Unable to reach decision on extending refugees’ stay in Pakistan, SAFRON issues letter instructing LEAs not to harass them


After the current framework under which Afghan refugees reside in Pakistan expired on December 31, the ones living in different areas of Karachi fear that they would be harassed by the law enforcement agencies even though the Ministry of States and Frontier Regions (SAFRON) has restrained them from doing so.


SAFRON, after failing to reach a decision about granting an extension in the status of registered Afghan refugees, issued a letter to the interior ministry secretary and the provinces’ chief secretaries, home secretaries and police chiefs, asking them to instruct all relevant departments and agencies to ensure that Afghan refugees possessing Proof of Registration (PoR) cards issued by the National Database Registration Authority were not subjected to any adverse action or harassment until the national policy on Afghan refugees was finalised.

After an attack on the Army Public School in Peshawar in December 2014 wherein over 147 people, including 135 children, were killed, the law enforcement agencies had launched a crackdown on Afghan refugees across the country, including Karachi, compelling many of them to return to their homeland, despite the harsh cold weather there at that time and security issues.

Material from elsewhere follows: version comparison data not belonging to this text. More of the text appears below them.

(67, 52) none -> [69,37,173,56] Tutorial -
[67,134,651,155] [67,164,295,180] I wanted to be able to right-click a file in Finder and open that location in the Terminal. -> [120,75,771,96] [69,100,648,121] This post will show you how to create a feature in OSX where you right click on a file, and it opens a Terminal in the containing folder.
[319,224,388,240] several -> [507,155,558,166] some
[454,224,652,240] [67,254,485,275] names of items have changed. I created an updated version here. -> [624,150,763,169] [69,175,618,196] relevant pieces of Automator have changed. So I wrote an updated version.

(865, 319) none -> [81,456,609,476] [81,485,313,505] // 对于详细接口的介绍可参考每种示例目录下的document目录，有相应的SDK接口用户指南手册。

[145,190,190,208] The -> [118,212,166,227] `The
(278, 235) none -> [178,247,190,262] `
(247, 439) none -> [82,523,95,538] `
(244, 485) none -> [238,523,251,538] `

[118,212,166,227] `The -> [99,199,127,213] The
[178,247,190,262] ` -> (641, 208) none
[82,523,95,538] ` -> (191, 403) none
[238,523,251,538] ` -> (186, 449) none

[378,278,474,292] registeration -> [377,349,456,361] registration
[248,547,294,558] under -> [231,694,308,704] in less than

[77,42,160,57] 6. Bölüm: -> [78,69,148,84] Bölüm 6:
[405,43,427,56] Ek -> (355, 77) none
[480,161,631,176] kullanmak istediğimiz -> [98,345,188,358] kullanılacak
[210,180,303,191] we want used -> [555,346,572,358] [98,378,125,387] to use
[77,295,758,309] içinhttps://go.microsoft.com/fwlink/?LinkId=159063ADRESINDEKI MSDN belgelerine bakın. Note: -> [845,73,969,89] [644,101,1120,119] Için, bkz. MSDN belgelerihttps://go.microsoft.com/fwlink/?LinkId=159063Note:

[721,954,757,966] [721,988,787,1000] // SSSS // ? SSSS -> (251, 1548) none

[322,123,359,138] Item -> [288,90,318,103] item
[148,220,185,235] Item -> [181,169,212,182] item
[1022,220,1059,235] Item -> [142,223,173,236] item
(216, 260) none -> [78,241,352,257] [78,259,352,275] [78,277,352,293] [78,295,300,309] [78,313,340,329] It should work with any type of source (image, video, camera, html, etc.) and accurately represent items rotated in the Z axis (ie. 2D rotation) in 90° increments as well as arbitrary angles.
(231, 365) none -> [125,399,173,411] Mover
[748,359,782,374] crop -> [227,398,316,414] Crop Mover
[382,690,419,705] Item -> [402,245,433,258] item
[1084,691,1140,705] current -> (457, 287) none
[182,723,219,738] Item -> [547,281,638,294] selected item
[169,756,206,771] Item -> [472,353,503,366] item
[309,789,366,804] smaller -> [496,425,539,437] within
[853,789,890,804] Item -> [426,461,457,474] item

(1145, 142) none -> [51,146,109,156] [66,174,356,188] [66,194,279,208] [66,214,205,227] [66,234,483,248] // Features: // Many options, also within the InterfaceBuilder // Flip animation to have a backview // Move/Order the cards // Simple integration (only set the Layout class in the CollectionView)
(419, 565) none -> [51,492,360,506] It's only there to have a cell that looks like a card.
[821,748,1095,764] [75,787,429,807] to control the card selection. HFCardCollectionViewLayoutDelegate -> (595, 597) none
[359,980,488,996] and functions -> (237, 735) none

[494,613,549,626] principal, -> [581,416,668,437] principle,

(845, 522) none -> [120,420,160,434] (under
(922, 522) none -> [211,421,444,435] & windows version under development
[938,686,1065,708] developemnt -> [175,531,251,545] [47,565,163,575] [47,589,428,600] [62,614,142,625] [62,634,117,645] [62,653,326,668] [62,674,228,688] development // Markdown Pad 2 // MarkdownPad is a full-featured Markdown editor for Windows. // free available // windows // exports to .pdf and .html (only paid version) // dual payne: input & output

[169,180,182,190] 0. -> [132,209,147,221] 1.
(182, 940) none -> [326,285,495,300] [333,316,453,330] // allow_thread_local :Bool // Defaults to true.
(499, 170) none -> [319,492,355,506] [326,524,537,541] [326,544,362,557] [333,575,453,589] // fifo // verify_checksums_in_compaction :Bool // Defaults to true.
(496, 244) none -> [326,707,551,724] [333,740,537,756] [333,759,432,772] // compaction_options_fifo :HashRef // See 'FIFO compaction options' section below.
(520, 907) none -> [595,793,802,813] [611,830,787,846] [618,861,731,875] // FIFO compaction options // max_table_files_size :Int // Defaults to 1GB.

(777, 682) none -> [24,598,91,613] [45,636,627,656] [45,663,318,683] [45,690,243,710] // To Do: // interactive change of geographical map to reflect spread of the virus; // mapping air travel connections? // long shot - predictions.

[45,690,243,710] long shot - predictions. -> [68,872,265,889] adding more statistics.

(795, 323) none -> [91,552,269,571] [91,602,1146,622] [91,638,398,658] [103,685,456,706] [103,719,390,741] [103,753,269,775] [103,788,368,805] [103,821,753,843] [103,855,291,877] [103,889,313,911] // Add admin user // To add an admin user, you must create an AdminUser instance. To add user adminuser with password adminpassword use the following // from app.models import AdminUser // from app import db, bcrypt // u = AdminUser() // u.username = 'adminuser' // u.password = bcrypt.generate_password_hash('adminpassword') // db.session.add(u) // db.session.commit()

Haji Abdullah, a representative of the Afghan refugees in Karachi, said SAFRON had timely issued the letter as cases of police harassment had reduced after it.

“Although police harass refugees regularly, the cases have decreased now,” he said, adding that copies of the letter had been distributed at all police stations of areas with Afghan refugee populations.

However, some refugees said police were arresting them under the Foreigner Registration Act and releasing them after taking a bribe between Rs1,000 and Rs.10,000.

Haji Sohrab, another Afghan elder, said police had found an opportunity to mint money from the poor refugees whose PoR cards expired on December 31.

“Police are obeying SAFRON’s orders and harassing the refugees,” he added.

Pakistan has been host to the world’s largest refugee population. Millions of Afghans fled to Pakistan in the 1980s after the Soviet invasion and during the rule of Taliban in the late 1990s. At one time, there were 4.4 million Afghan refugees in Pakistan.

Now there are around 1.5 million Afghan refugees in Pakistan with PoR cards, said Duniya Aslam Khan, the United Nations High Commissioner for Refugees (UNHCR) spokesperson in Pakistan.

In addition, over a million unregistered ones also live in Pakistan, according to the Commissioner of Afghan Refugees.

The UNCHR statistics show that there are 62,500 registered Afghan refugees in Sindh, 85 percent of them in Union Counil-4 and Union Council-5 of the defunct Gadap Town, which includes Camp Jadeed and Afghan Basti.

After the Peshawar school attack, the National Action Plan was chalked out that called for formation of a policy that dealt with Afghan refugees; starting off with their registration.

Khan said Pakistan had shared its draft policy on Afghan refugees in the tripartite committee meeting in Kabul. “The proposed extension for the stay of Afghan refugees in Pakistan is till 2017 but the government has not announced its policy yet,” she added.